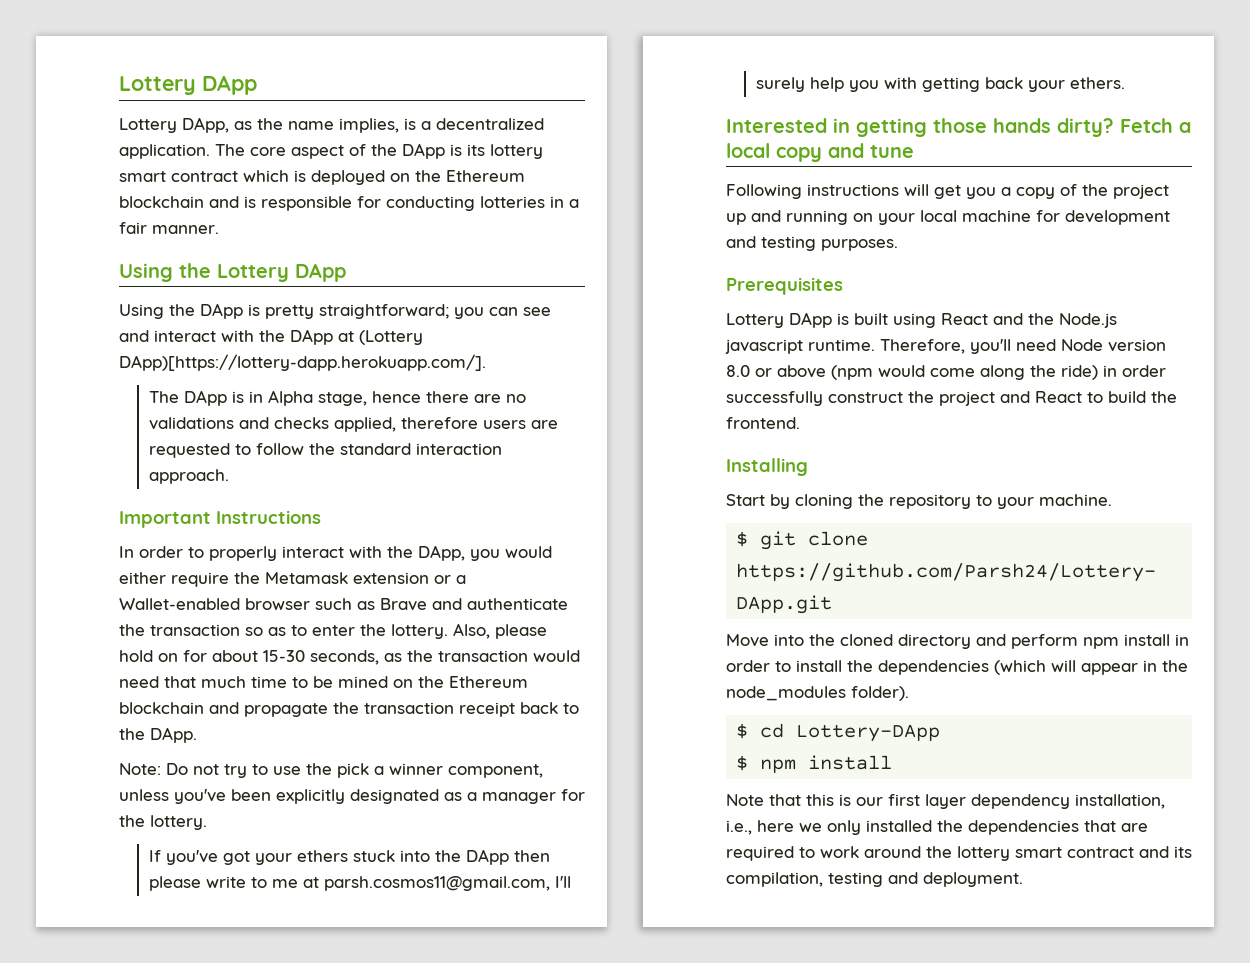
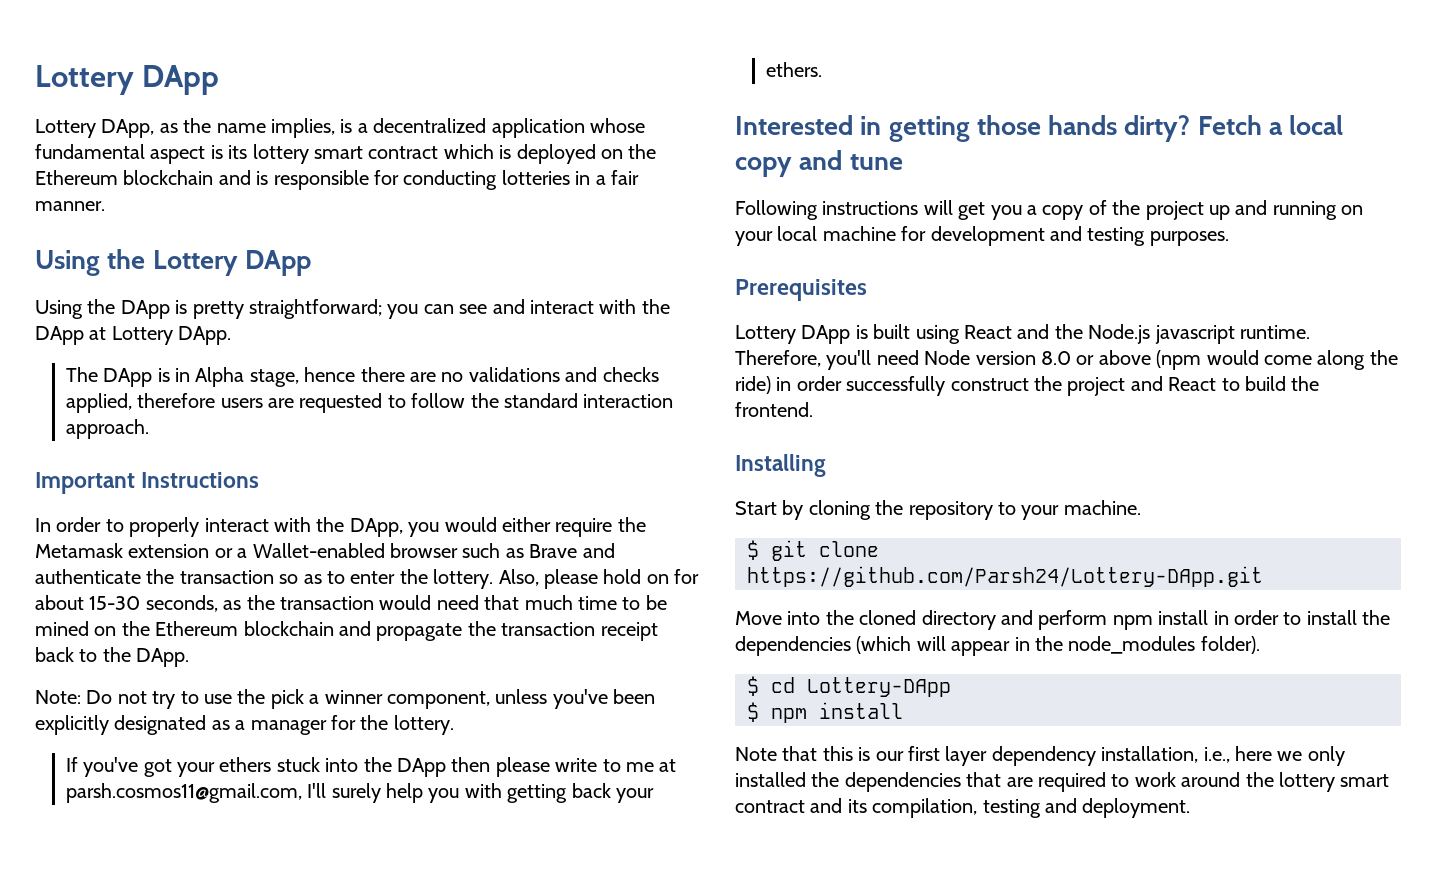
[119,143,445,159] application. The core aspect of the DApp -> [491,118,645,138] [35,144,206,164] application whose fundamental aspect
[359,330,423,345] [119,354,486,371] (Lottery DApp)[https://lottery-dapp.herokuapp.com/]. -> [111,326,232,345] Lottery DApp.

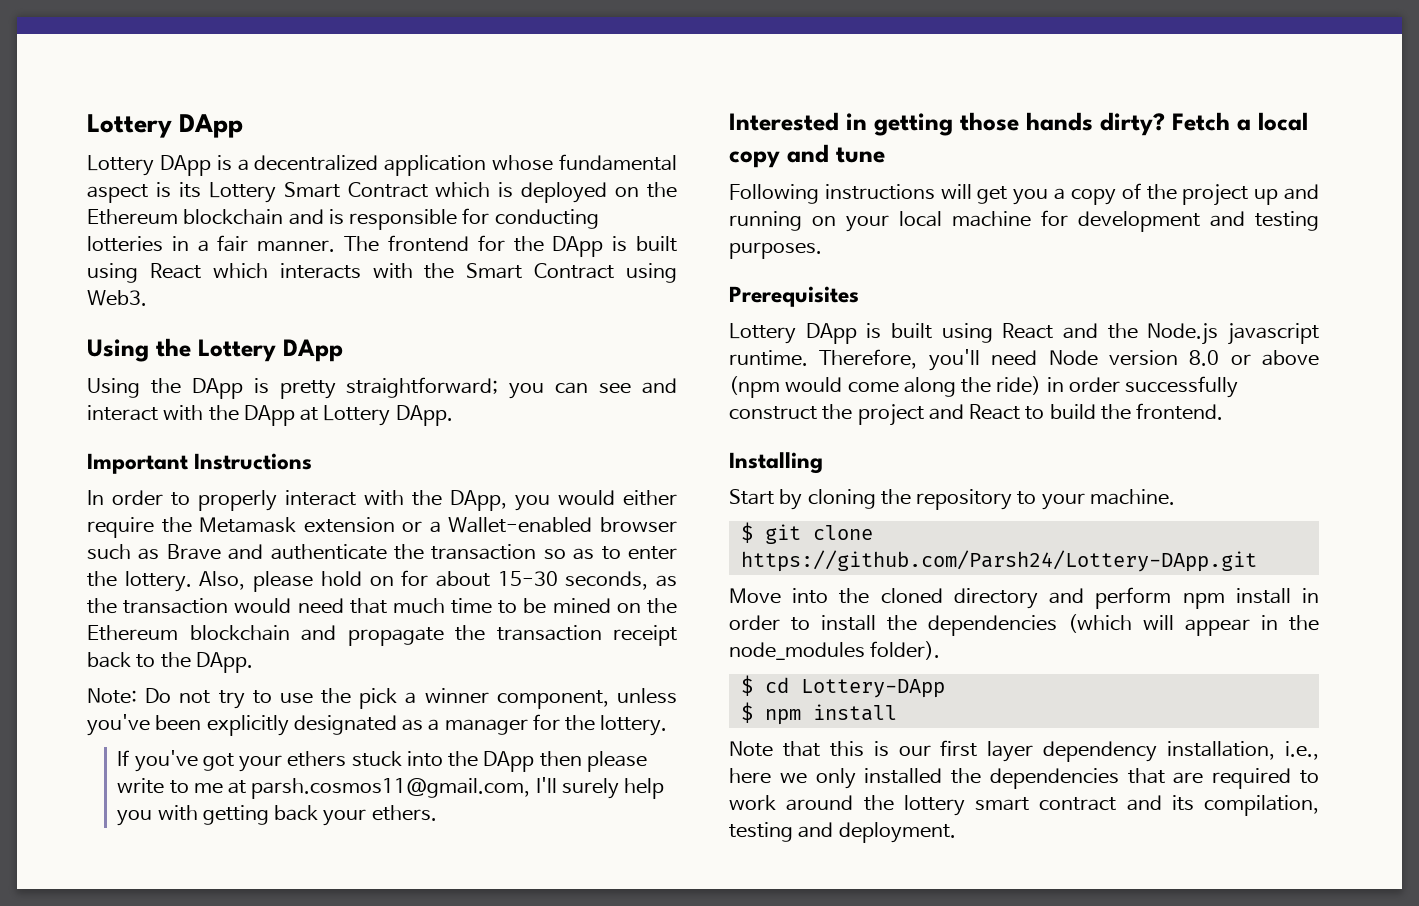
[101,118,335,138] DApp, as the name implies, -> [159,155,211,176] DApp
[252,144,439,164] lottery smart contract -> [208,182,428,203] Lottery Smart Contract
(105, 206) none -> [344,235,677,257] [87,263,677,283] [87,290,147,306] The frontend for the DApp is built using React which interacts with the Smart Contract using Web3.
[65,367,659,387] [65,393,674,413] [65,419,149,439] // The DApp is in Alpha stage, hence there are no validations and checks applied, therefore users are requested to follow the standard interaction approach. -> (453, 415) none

^^^^

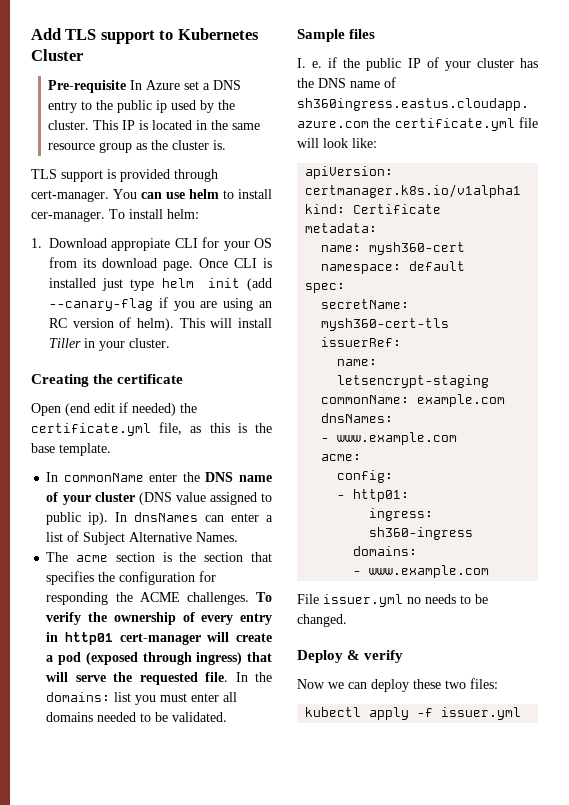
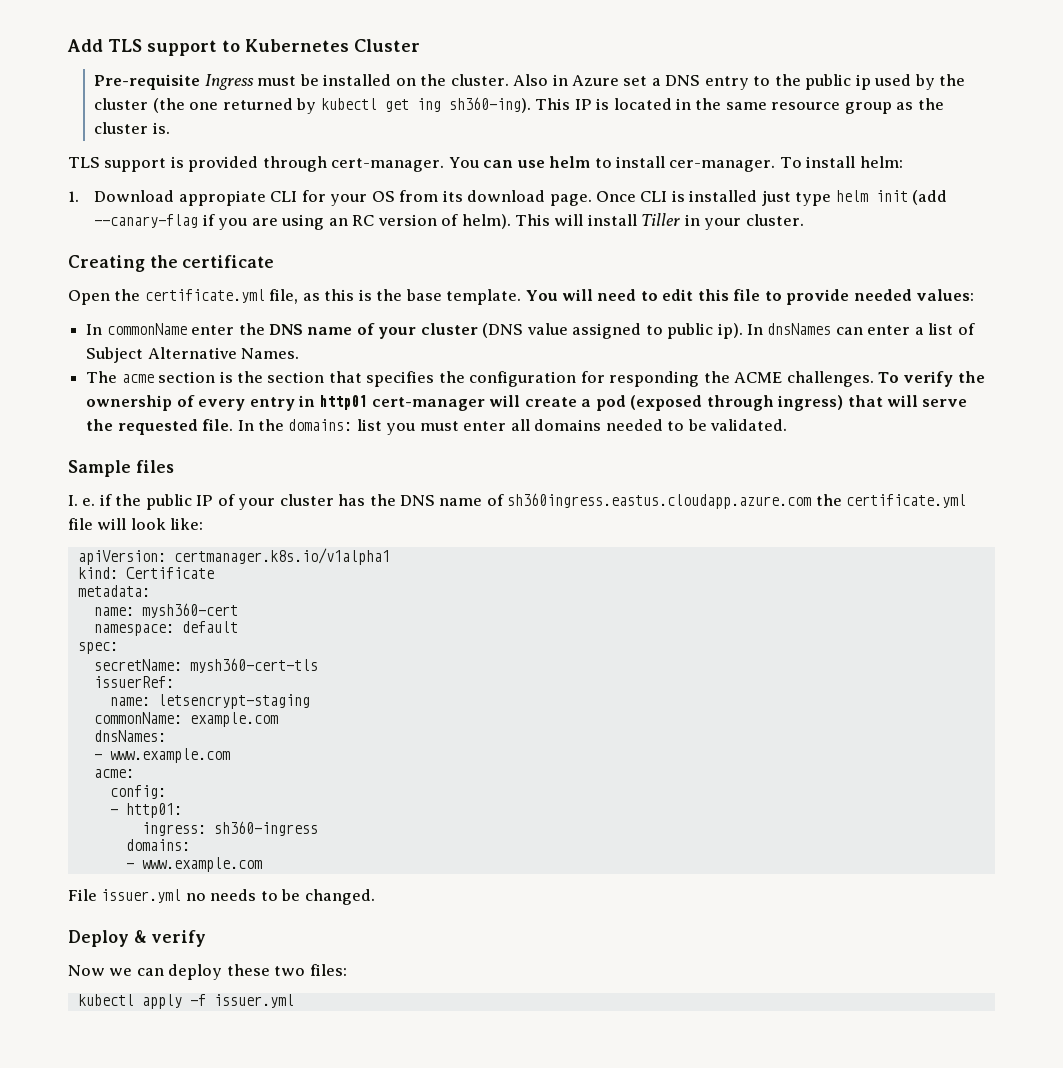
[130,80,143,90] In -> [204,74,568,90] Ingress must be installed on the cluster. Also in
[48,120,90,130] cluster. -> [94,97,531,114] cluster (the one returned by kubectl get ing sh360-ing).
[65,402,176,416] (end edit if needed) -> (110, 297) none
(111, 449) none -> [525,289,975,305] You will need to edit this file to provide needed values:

^^^^

> [ASSIGNED TASK]: Using the records above, pull out each line where the word "Lottery" occurs.

> [SOLUTION TO THIS TASK]:
[359,330,423,345] [119,354,486,371] (Lottery DApp)[https://lottery-dapp.herokuapp.com/]. -> [111,326,232,345] Lottery DApp.
[252,144,439,164] lottery smart contract -> [208,182,428,203] Lottery Smart Contract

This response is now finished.